[Web interface edit records]

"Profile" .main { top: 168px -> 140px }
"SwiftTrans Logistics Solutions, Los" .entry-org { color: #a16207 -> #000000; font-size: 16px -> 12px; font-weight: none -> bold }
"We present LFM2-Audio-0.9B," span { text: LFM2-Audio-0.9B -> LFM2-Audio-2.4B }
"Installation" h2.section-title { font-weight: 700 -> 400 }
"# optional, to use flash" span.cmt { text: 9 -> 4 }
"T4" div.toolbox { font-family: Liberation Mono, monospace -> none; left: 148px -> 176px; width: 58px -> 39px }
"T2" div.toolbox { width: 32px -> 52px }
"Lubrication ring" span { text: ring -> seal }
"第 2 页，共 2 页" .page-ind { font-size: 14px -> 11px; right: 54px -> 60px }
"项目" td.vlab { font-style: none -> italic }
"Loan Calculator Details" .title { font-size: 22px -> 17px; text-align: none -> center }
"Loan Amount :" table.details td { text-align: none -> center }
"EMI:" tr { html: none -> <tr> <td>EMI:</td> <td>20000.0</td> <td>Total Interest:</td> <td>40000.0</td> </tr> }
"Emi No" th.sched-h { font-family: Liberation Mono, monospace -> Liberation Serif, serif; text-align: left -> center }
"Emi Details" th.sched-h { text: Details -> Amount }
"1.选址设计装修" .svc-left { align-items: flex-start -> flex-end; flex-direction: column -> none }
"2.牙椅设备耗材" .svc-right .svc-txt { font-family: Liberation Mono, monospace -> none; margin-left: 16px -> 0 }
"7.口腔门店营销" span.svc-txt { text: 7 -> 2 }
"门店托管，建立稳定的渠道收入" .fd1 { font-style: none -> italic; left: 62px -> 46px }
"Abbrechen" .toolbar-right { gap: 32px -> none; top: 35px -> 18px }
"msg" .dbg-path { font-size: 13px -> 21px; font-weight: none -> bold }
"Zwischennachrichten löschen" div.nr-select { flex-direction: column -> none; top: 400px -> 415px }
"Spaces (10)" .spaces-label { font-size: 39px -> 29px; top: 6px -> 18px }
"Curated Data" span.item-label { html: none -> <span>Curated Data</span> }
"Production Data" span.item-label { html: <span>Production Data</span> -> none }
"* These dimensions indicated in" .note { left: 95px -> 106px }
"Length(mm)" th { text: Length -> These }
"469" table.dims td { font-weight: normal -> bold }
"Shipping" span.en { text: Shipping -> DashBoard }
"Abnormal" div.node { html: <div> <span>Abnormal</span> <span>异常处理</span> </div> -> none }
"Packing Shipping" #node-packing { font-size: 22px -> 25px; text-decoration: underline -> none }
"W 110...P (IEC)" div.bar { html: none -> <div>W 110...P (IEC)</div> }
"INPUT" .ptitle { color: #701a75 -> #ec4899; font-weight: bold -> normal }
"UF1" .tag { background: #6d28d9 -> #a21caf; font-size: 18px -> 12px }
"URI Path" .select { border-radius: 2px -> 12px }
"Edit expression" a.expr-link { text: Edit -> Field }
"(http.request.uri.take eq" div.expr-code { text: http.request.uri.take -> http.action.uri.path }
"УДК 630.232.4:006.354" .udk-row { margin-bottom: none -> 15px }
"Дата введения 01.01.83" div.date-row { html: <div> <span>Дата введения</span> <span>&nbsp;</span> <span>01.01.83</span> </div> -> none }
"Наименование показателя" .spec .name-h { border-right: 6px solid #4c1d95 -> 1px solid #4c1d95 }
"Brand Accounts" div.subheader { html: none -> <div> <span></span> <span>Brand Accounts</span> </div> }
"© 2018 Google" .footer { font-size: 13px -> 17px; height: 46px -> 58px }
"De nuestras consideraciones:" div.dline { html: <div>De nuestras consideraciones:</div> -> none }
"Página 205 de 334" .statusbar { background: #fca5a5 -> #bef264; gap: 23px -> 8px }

▶ _Exercise objective_: Retype each record. Keep every character as it is.

▶ _Reply_:
"Profile" .main { top: 168px -> 140px }
"SwiftTrans Logistics Solutions, Los" .entry-org { color: #a16207 -> #000000; font-size: 16px -> 12px; font-weight: none -> bold }
"We present LFM2-Audio-0.9B," span { text: LFM2-Audio-0.9B -> LFM2-Audio-2.4B }
"Installation" h2.section-title { font-weight: 700 -> 400 }
"# optional, to use flash" span.cmt { text: 9 -> 4 }
"T4" div.toolbox { font-family: Liberation Mono, monospace -> none; left: 148px -> 176px; width: 58px -> 39px }
"T2" div.toolbox { width: 32px -> 52px }
"Lubrication ring" span { text: ring -> seal }
"第 2 页，共 2 页" .page-ind { font-size: 14px -> 11px; right: 54px -> 60px }
"项目" td.vlab { font-style: none -> italic }
"Loan Calculator Details" .title { font-size: 22px -> 17px; text-align: none -> center }
"Loan Amount :" table.details td { text-align: none -> center }
"EMI:" tr { html: none -> <tr> <td>EMI:</td> <td>20000.0</td> <td>Total Interest:</td> <td>40000.0</td> </tr> }
"Emi No" th.sched-h { font-family: Liberation Mono, monospace -> Liberation Serif, serif; text-align: left -> center }
"Emi Details" th.sched-h { text: Details -> Amount }
"1.选址设计装修" .svc-left { align-items: flex-start -> flex-end; flex-direction: column -> none }
"2.牙椅设备耗材" .svc-right .svc-txt { font-family: Liberation Mono, monospace -> none; margin-left: 16px -> 0 }
"7.口腔门店营销" span.svc-txt { text: 7 -> 2 }
"门店托管，建立稳定的渠道收入" .fd1 { font-style: none -> italic; left: 62px -> 46px }
"Abbrechen" .toolbar-right { gap: 32px -> none; top: 35px -> 18px }
"msg" .dbg-path { font-size: 13px -> 21px; font-weight: none -> bold }
"Zwischennachrichten löschen" div.nr-select { flex-direction: column -> none; top: 400px -> 415px }
"Spaces (10)" .spaces-label { font-size: 39px -> 29px; top: 6px -> 18px }
"Curated Data" span.item-label { html: none -> <span>Curated Data</span> }
"Production Data" span.item-label { html: <span>Production Data</span> -> none }
"* These dimensions indicated in" .note { left: 95px -> 106px }
"Length(mm)" th { text: Length -> These }
"469" table.dims td { font-weight: normal -> bold }
"Shipping" span.en { text: Shipping -> DashBoard }
"Abnormal" div.node { html: <div> <span>Abnormal</span> <span>异常处理</span> </div> -> none }
"Packing Shipping" #node-packing { font-size: 22px -> 25px; text-decoration: underline -> none }
"W 110...P (IEC)" div.bar { html: none -> <div>W 110...P (IEC)</div> }
"INPUT" .ptitle { color: #701a75 -> #ec4899; font-weight: bold -> normal }
"UF1" .tag { background: #6d28d9 -> #a21caf; font-size: 18px -> 12px }
"URI Path" .select { border-radius: 2px -> 12px }
"Edit expression" a.expr-link { text: Edit -> Field }
"(http.request.uri.take eq" div.expr-code { text: http.request.uri.take -> http.action.uri.path }
"УДК 630.232.4:006.354" .udk-row { margin-bottom: none -> 15px }
"Дата введения 01.01.83" div.date-row { html: <div> <span>Дата введения</span> <span>&nbsp;</span> <span>01.01.83</span> </div> -> none }
"Наименование показателя" .spec .name-h { border-right: 6px solid #4c1d95 -> 1px solid #4c1d95 }
"Brand Accounts" div.subheader { html: none -> <div> <span></span> <span>Brand Accounts</span> </div> }
"© 2018 Google" .footer { font-size: 13px -> 17px; height: 46px -> 58px }
"De nuestras consideraciones:" div.dline { html: <div>De nuestras consideraciones:</div> -> none }
"Página 205 de 334" .statusbar { background: #fca5a5 -> #bef264; gap: 23px -> 8px }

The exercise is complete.